📝
NLPIntermediate

BERT Sentiment Fine-tune / BERT 情感分类微调

Train a sentiment classifier with BERT, then compare full fine-tuning against LoRA so you understand where PEFT saves memory and where it trades away flexibility.
用 BERT 训练情感分类器,并对比全量微调和 LoRA,真正理解 PEFT 在节省显存的同时牺牲了什么、保留了什么。

Dataset / 数据集
GLUE SST-2
Base model / 基础模型
bert-base-uncased
Methods / 方法
Full FT + LoRA
Goal / 目标
Acc + efficiency

Project Background / 项目背景

Fine-tuning BERT is one of the clearest ways to understand how pretrained language representations become useful task systems. It sits at the center of modern NLP practice, where you rarely pretrain from scratch but often need to adapt a general model to a narrow task efficiently.
微调 BERT 是理解“预训练语言表示如何变成可用任务系统”的最佳入口之一。它处在现代 NLP 实践的中心位置,因为现实里你很少从零预训练,但经常需要把通用模型高效适配到具体任务上。

Problem it solves / 它要解决什么问题

The immediate task is sentiment classification, but the deeper problem is how to adapt a pretrained transformer to a downstream objective without wasting memory, compute, or methodological rigor. This project turns that adaptation problem into something measurable by comparing full fine-tuning and LoRA directly.
表面任务是情感分类,但更深的问题是:如何把一个预训练 transformer 适配到下游任务,同时不浪费显存、算力和实验严谨性。

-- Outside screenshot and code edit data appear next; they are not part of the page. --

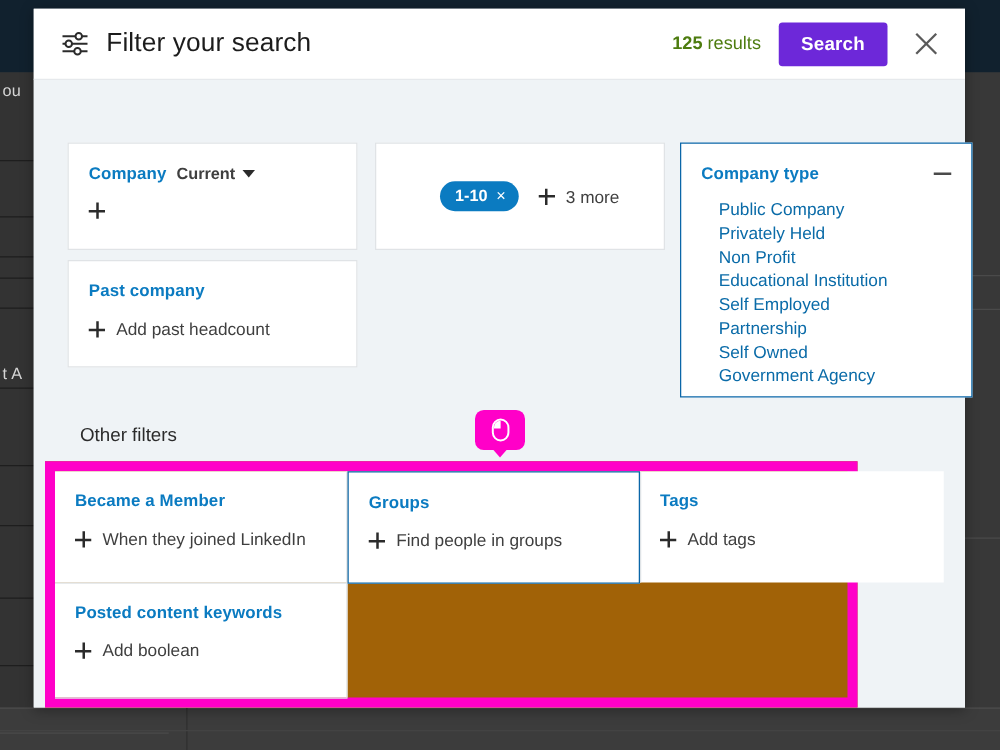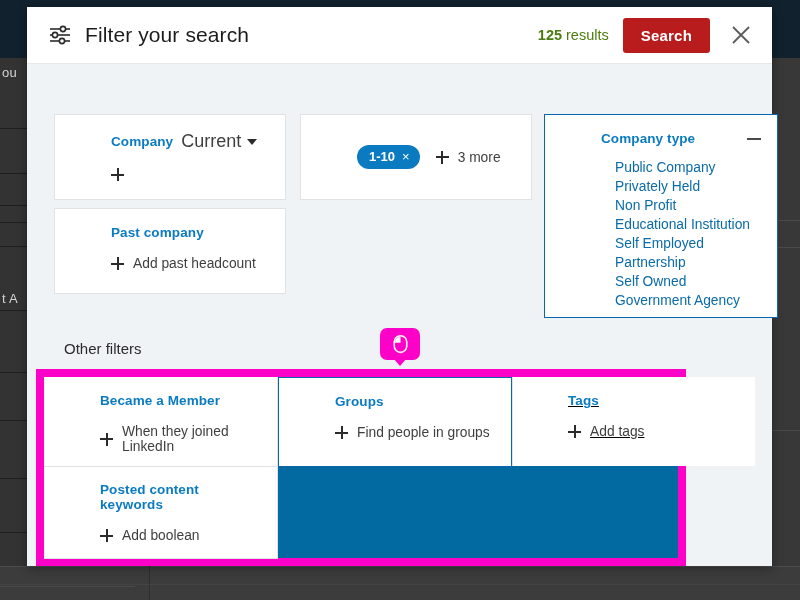--- a/index.html
+++ b/index.html
@@ -107,7 +107,7 @@
   }
   #results-count b { font-weight: 700; }
   #search-button {
-    background: #b91c1c;
+    background: #6d28d9;
     color: #ffffff;
     border: none;
     border-radius: 3px;

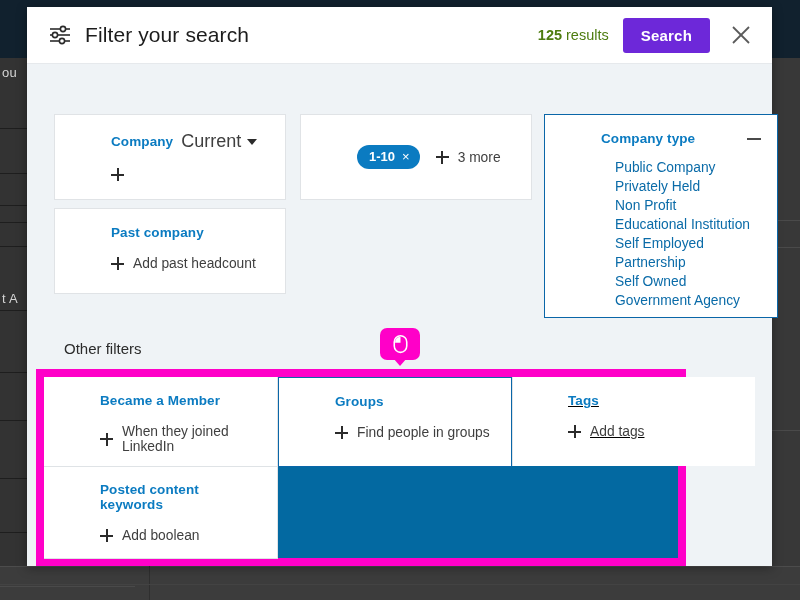--- a/index.html
+++ b/index.html
@@ -144,7 +144,6 @@
     background: #ffffff;
     border: 1px solid #e0e3e6;
     position: absolute;
-    padding-left: 40px;
   }
   .card.selected {
     border: 1px solid #0a66a8;

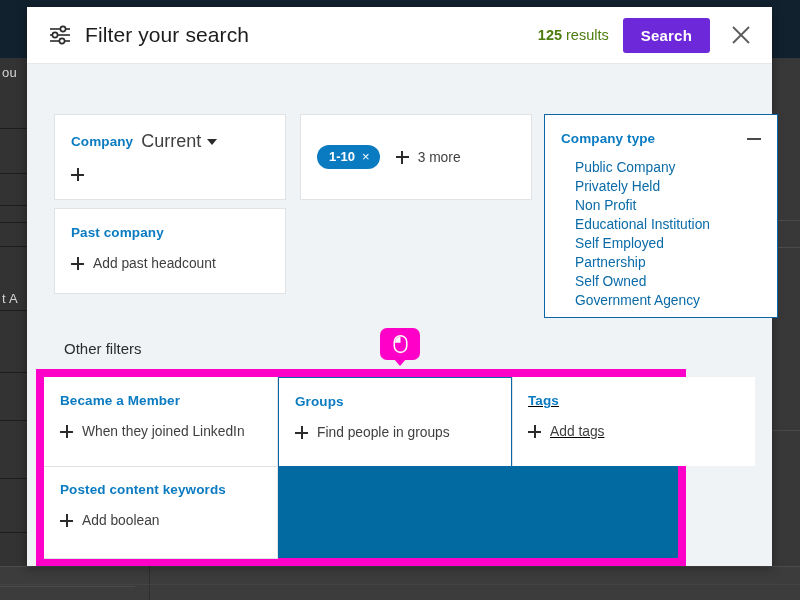--- a/index.html
+++ b/index.html
@@ -157,8 +157,8 @@
   }
   .card-sub {
     color: #3f3f3f;
-    font-size: 18px;
-    font-weight: 400;
+    font-size: 13px;
+    font-weight: 700;
     margin-left: 8px;
   }
   .card-inner {

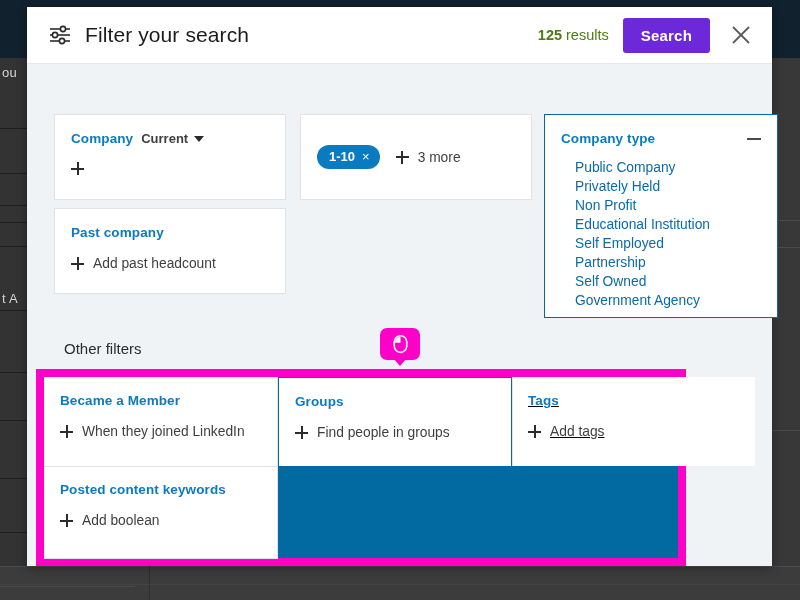--- a/index.html
+++ b/index.html
@@ -220,6 +220,7 @@
     align-items: center;
     gap: 7px;
     cursor: pointer;
+    margin-left: 35px;
   }
   .pill .x {
     font-size: 13px;

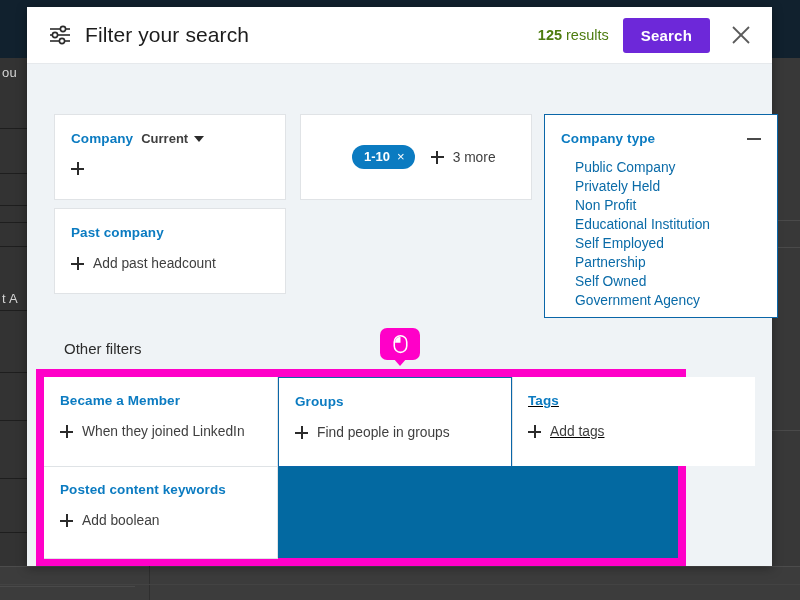--- a/index.html
+++ b/index.html
@@ -259,7 +259,7 @@
     width: 650px;
     height: 197px;
     border: 8px solid #ff00c8;
-    background: #0369a1;
+    background: #a16207;
   }
 
   

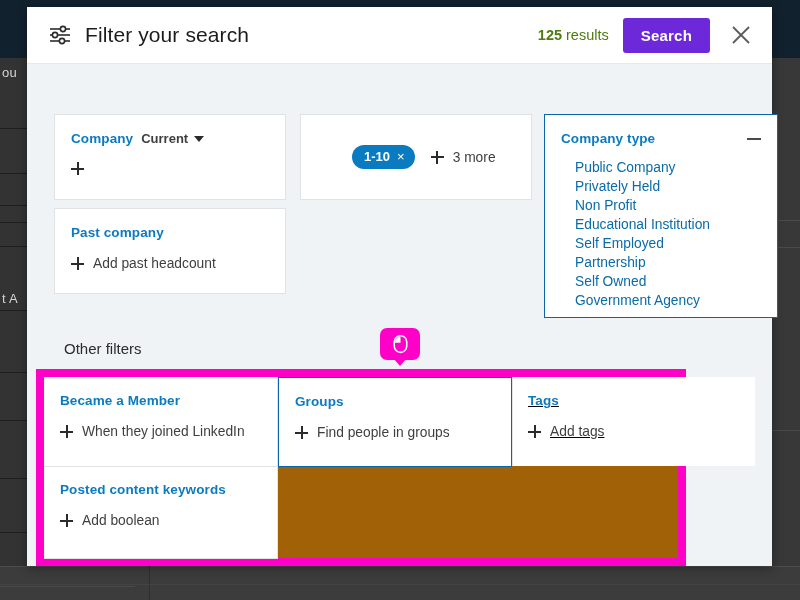--- a/index.html
+++ b/index.html
@@ -462,7 +462,7 @@
           </div>
         </div>
 
-        <div class="card" style="left:468px; top:0; width:243px; height:89px; border:none; background:#ffffff;text-decoration:underline;">
+        <div class="card" style="left:468px; top:0; width:243px; height:89px; border:none; background:#ffffff;">
           <div class="card-inner">
             <div class="title-row">
               <span class="card-title">Tags</span>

这个项目通过直接比较全量微调和 LoRA,把这个“适配问题”变成可测量、可分析的工程问题。

What you learn / 你会学到什么

  • ▸ Transformer fine-tuning workflow / Transformer 微调完整流程
  • ▸ LoRA and PEFT tradeoffs / LoRA 与 PEFT 的核心权衡
  • ▸ Hugging Face Trainer usage / Hugging Face Trainer 实战
  • ▸ Error analysis for NLP classification / NLP 分类任务错误分析
  • ▸ Fair efficiency benchmarking / 如何做公平的效率对比

Starter Code / 起始代码

from transformers import AutoModelForSequenceClassification
from peft import LoraConfig, get_peft_model

model = AutoModelForSequenceClassification.from_pretrained(
    "bert-base-uncased", num_labels=2
)
peft_config = LoraConfig(
    r=8,
    lora_alpha=16,
    target_modules=["query", "value"],
    lora_dropout=0.05,
)
model = get_peft_model(model, peft_config)

Code walkthrough / 代码要点解释

Classification head matters / 分类头很关键: the pretrained encoder is general-purpose, but task performance depends on how the classification head and training objective are wired. / 预训练 encoder 是通用表征器,但最终任务表现很依赖分类头和训练目标的连接方式。

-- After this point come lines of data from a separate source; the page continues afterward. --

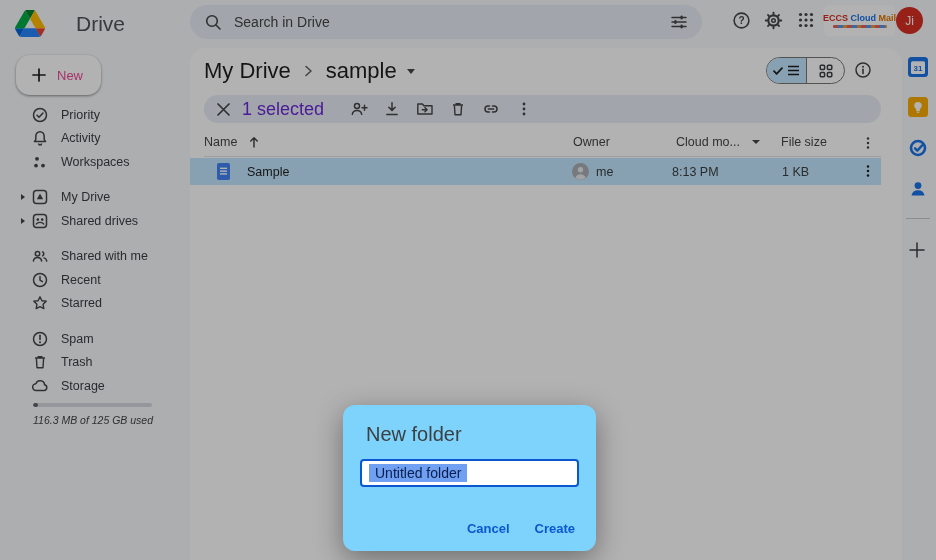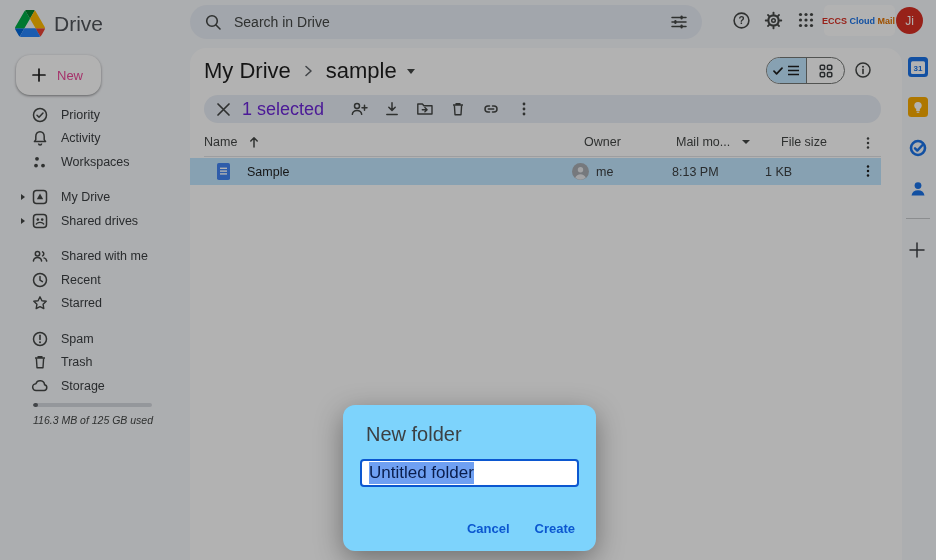--- a/index.html
+++ b/index.html
@@ -14,7 +14,7 @@
 
   
   .logo-area { left:15px; top:10px; display:flex; align-items:center; gap:9px; cursor:pointer; }
-  .logo-area .app-name { font-size:21px; color:#50545a; }
+  .logo-area .app-name { font-size:21px; color:#50545a;margin-left:22px; }
   .searchbar { left:190px; top:5px; width:512px; height:34px; border-radius:17px;
     background:#e9eef6; display:flex; align-items:center; padding:0 14px; gap:12px; }
   .searchbar input { flex:1; border:none; background:transparent; outline:none;

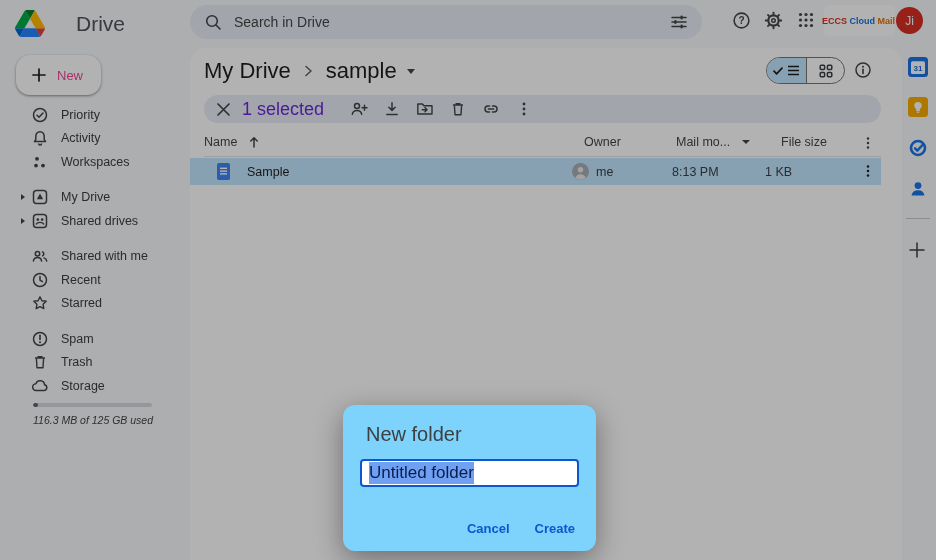--- a/index.html
+++ b/index.html
@@ -23,7 +23,7 @@
   .tb-icon { color:#444746; cursor:pointer; }
   .help-btn { left:732px; top:11px; } .gear-btn { left:764px; top:11px; } .grid-btn { left:797px; top:11px; }
   .account-badge { left:824px; top:5px; width:71px; height:31px; background:#ffffff; border-radius:5px;
-    display:flex; flex-direction:row; align-items:center; justify-content:center; gap:2px; cursor:pointer; }
+    display:flex; flex-direction:column; align-items:center; justify-content:center; gap:2px; cursor:pointer; }
   .account-badge .words { font-size:9px; font-weight:bold; letter-spacing:0; white-space:nowrap; }
   .account-badge .w-red { color:var(--badge_red); } .account-badge .w-blue { color:var(--badge_blue); }
   .account-badge .w-orange { color:var(--badge_orange); }

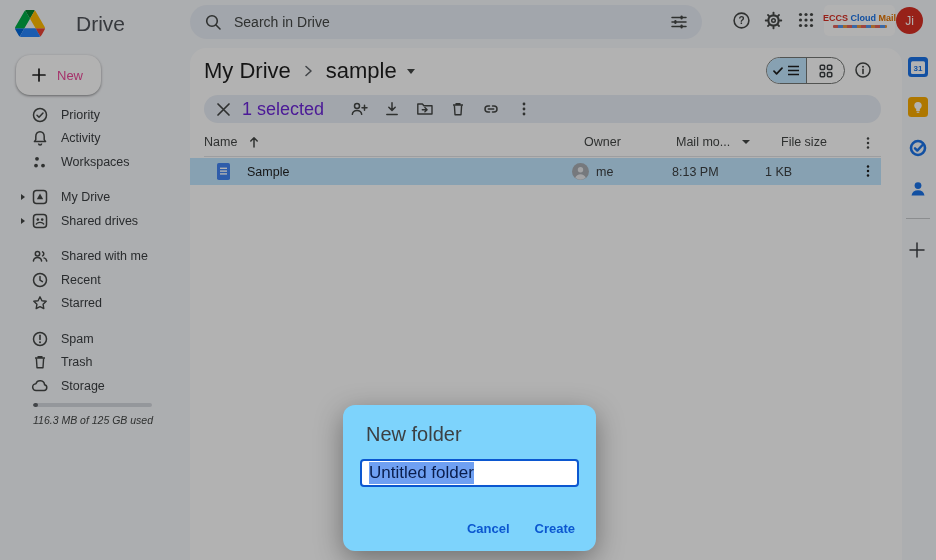--- a/index.html
+++ b/index.html
@@ -450,7 +450,7 @@
           <path d="M5 11V2M1.8 5L5 1.8 8.2 5" fill="none" stroke="#444746" stroke-width="1.5" stroke-linecap="round" stroke-linejoin="round"></path>
         </svg>
     </span>
-    <span class="th" style="left:380px">
+    <span class="th" style="left:369px">
         <span>Owner</span>
       </span>
     <span class="th" style="left:472px">

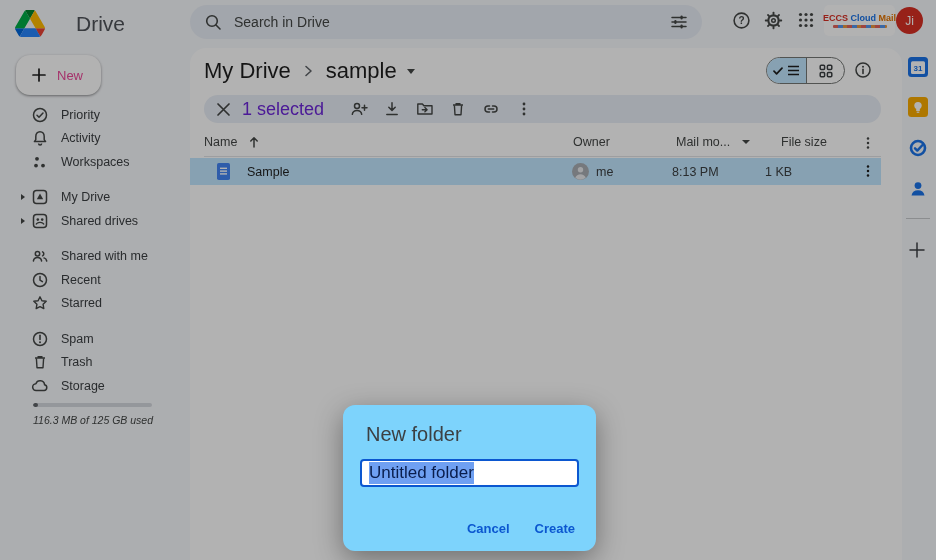--- a/index.html
+++ b/index.html
@@ -454,7 +454,7 @@
         <span>Owner</span>
       </span>
     <span class="th" style="left:472px">
-      <span>Mail mo...</span>
+      <span>Cloud mo...</span>
       <span class="th-caret"></span>
     </span>
     <span class="th" style="left:577px">

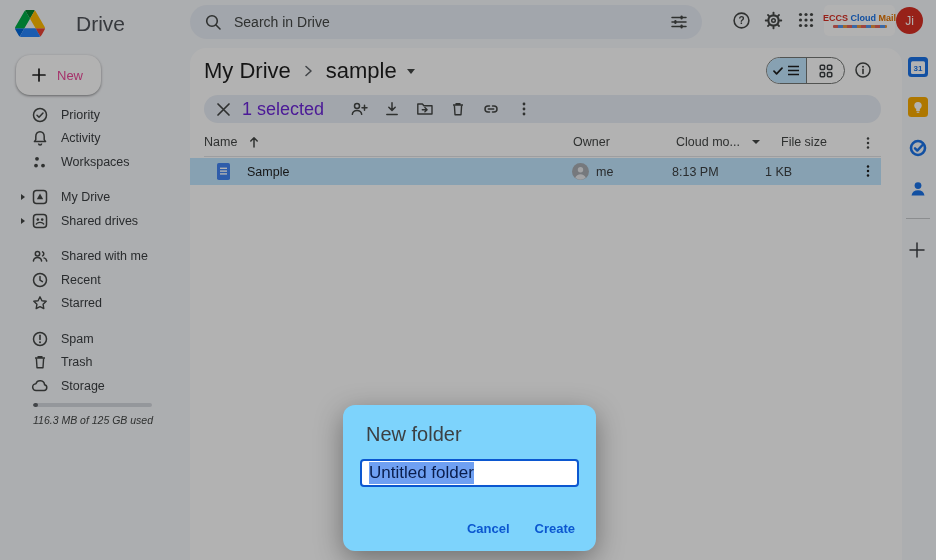--- a/index.html
+++ b/index.html
@@ -490,7 +490,7 @@
     </span>
     <span class="cell dim" style="left:406px">me</span>
     <span class="cell dim" style="left:482px">8:13 PM</span>
-    <span class="cell dim" style="left:575px">1 KB</span>
+    <span class="cell dim" style="left:592px">1 KB</span>
     <span class="cell dots-btn" style="left:670px; top:5px">
       <svg width="16" height="16" viewBox="0 0 18 18">
           <g fill="currentColor">

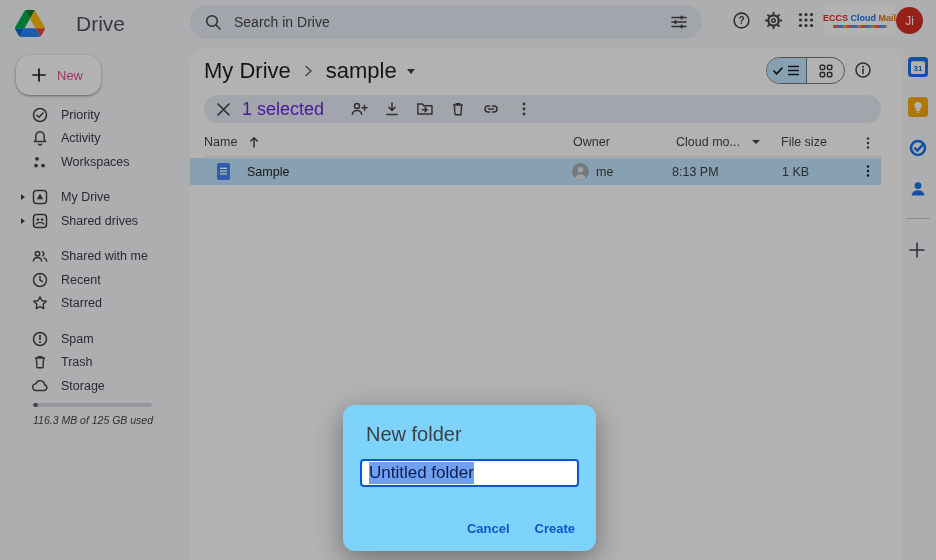--- a/index.html
+++ b/index.html
@@ -97,7 +97,7 @@
   .dialog-input { position:absolute; left:17px; top:54px; width:219px; height:28px;
     border:2px solid var(--accent); border-radius:4px; display:flex; align-items:center;
     padding-left:7px; cursor:text; background:#fff; }
-  .dialog-input .val { font-size:17px; background:var(--sel_bg); color:var(--sel_text); padding:1px 0; }
+  .dialog-input .val { font-size:14px; background:var(--sel_bg); color:var(--sel_text); padding:1px 6px; }
   .dialog-actions { position:absolute; right:21px; bottom:15px; display:flex; gap:25px; }
   .dialog-actions .btn { font-size:13px; font-weight:bold; color:var(--accent); cursor:pointer; }
 </style>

LoRA changes update scope / LoRA 改变更新范围: only low-rank adapters are trained, so memory drops a lot, but adaptation capacity also becomes more constrained. / LoRA 只训练低秩 adapter,所以显存占用会明显下降,但适应能力也更受约束。

Efficiency claims need discipline / 效率结论需要纪律: if your tokenization, batch size, or warmup schedule changes between runs, your conclusion about PEFT is contaminated. / 如果不同实验之间 tokenizer、batch size 或 warmup 不一致,你关于 PEFT 的结论就被污染了。

Error analysis beats raw accuracy / 错误分析比只看精度更重要: if the model fails consistently on negation, the architecture may be fine but the training setup still needs work. / 如果模型在否定句上持续失败,架构不一定有问题,训练设置才是重点。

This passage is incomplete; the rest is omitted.